2004-04-20 15:44:23

by Eli Cohen

[permalink] [raw]
Subject: sysrq shows impossible call stack

Hi,
I am exsperiencing a hang, probably caused by a deadlock, so I can do
sysrq commands. However I can see that in some cases the exspected call
stack has some functions in between as if two call stack are
interleaved. For example, if A and B denote two possible paths, I may see:
A0
A1
B0
A2
B1

Does anyone can explain that?
thanks
Eli


2004-04-20 16:28:39

by Roland Dreier

[permalink] [raw]
Subject: Re: sysrq shows impossible call stack

Eli> Hi, I am exsperiencing a hang, probably caused by a deadlock,
Eli> so I can do sysrq commands. However I can see that in some
Eli> cases the exspected call stack has some functions in between
Eli> as if two call stack are interleaved.

Hi Eli,

I think what you are seeing is old values left on the stack. If a
function allocates space for local variables but bumping the stack
pointer, but then never actually uses those variables, then old values
including old return addresses may be left in the stack.

- Roland

2004-04-20 17:34:58

by Eli Cohen

[permalink] [raw]
Subject: Re: sysrq shows impossible call stack

Roland Dreier wrote:

> Eli> Hi, I am exsperiencing a hang, probably caused by a deadlock,
> Eli> so I can do sysrq commands. However I can see that in some
> Eli> cases the exspected call stack has some functions in between
> Eli> as if two call stack are interleaved.
>
>Hi Eli,
>
>I think what you are seeing is old values left on the stack. If a
>function allocates space for local variables but bumping the stack
>pointer, but then never actually uses those variables, then old values
>including old return addresses may be left in the stack.
>
> - Roland
>
>
Thanks Roland

2004-04-20 17:51:11

by Roland Dreier

[permalink] [raw]
Subject: stack dumps, CONFIG_FRAME_POINTER and i386 (was Re: sysrq shows impossible call stack)

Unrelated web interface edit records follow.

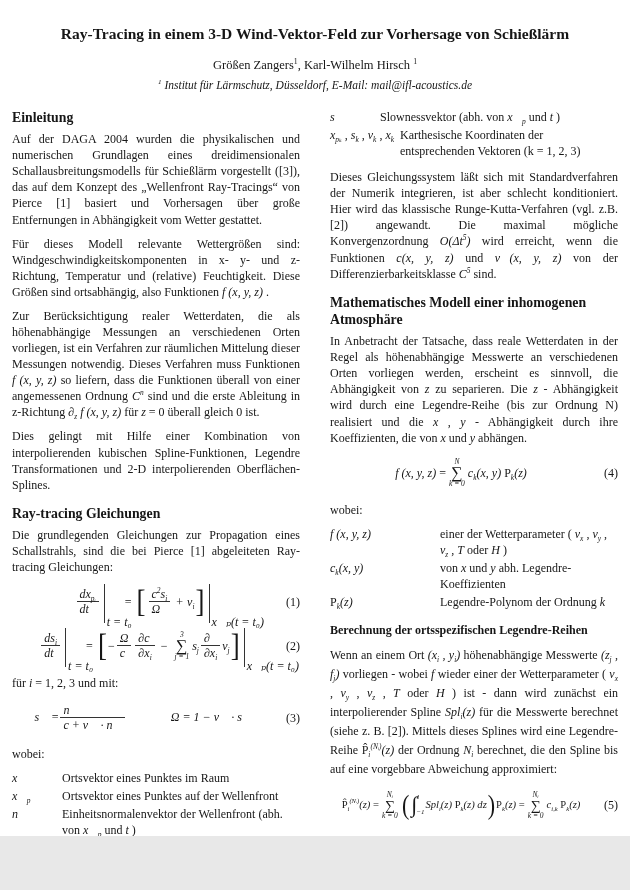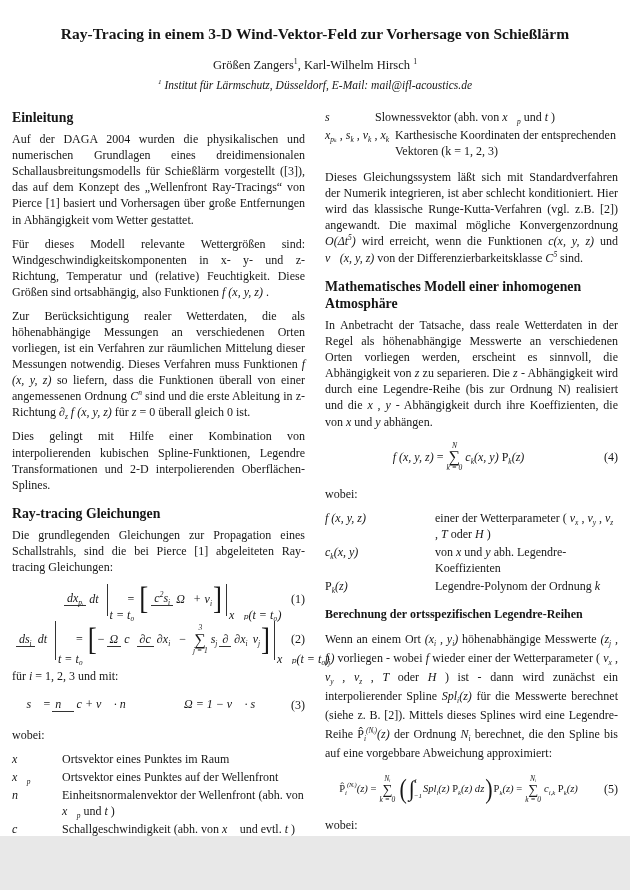"Einleitung" .cols { gap: 20px -> 30px }
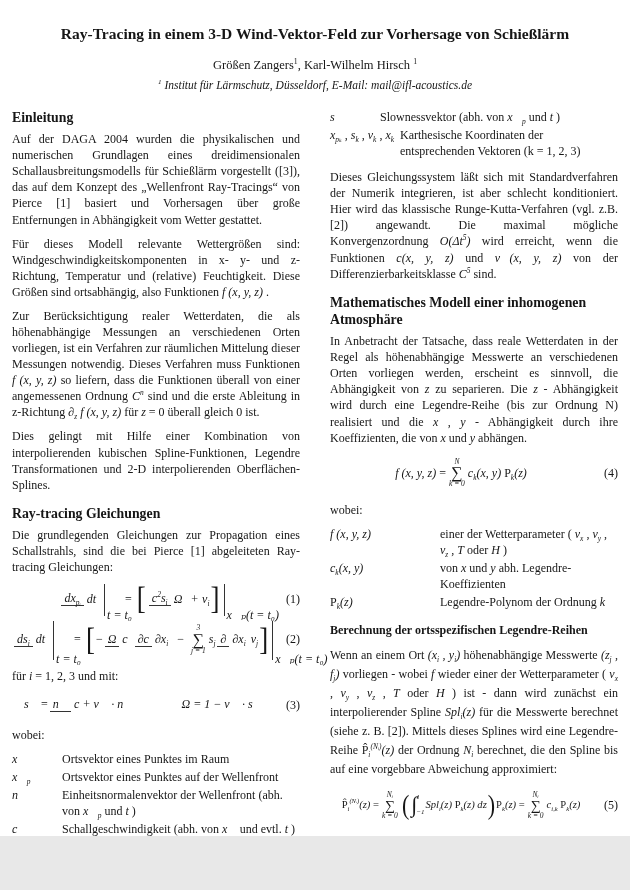"dxpᵢ" .frac { align-items: center -> none; flex-direction: row -> column }
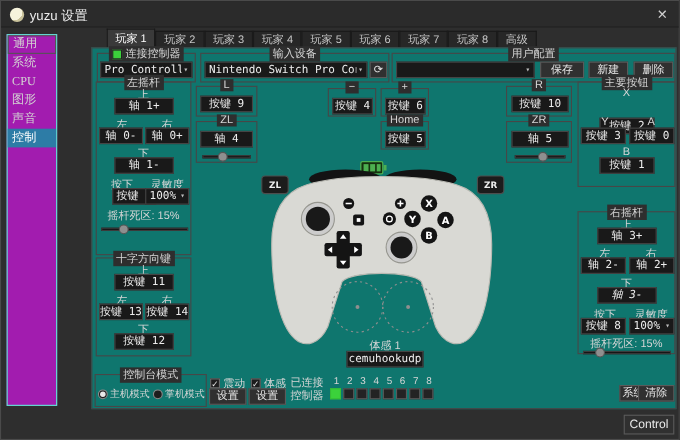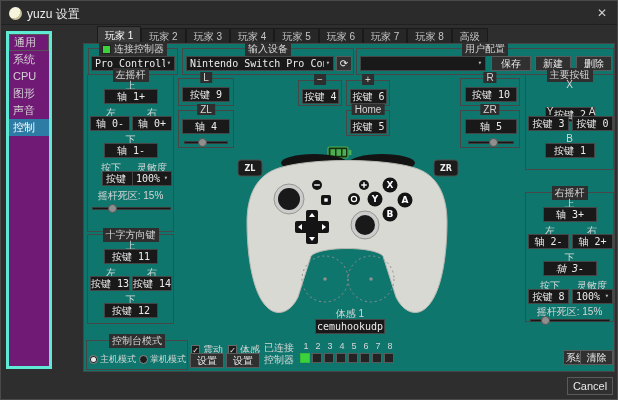"通用" .sidebar { background: #701a75 -> #a21caf; border: 3px solid #5eead4 -> 1px solid #5eead4; font-family: none -> Liberation Serif, serif }
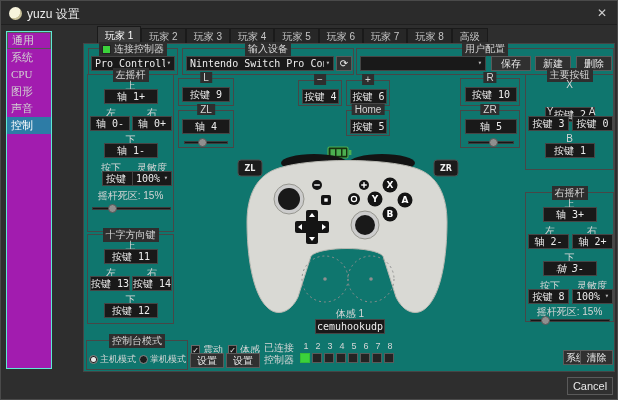"Cancel" div.btn { text: Cancel -> Control }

Your question prompted me to look at show_trace() in
arch/i386/kernel/traps.c. I see that even in kernels as new as 2.6.5,
there is no attempt to use frame pointers for stack dumps even when
CONFIG_FRAME_POINTER is set. I seem to remember some patches to do
this floating around a while ago. How did that discussion end up?

(Red Hat seems to have something to do this in the source for the
version of 2.4.21 that they ship in RHEL 3, but none of their shipped
kernels turn on CONFIG_FRAME_POINTER).

Thanks,
Roland

2004-04-20 22:01:25

by Adam Litke

[permalink] [raw]
Subject: Re: stack dumps, CONFIG_FRAME_POINTER and i386 (was Re: sysrq shows impossible call stack)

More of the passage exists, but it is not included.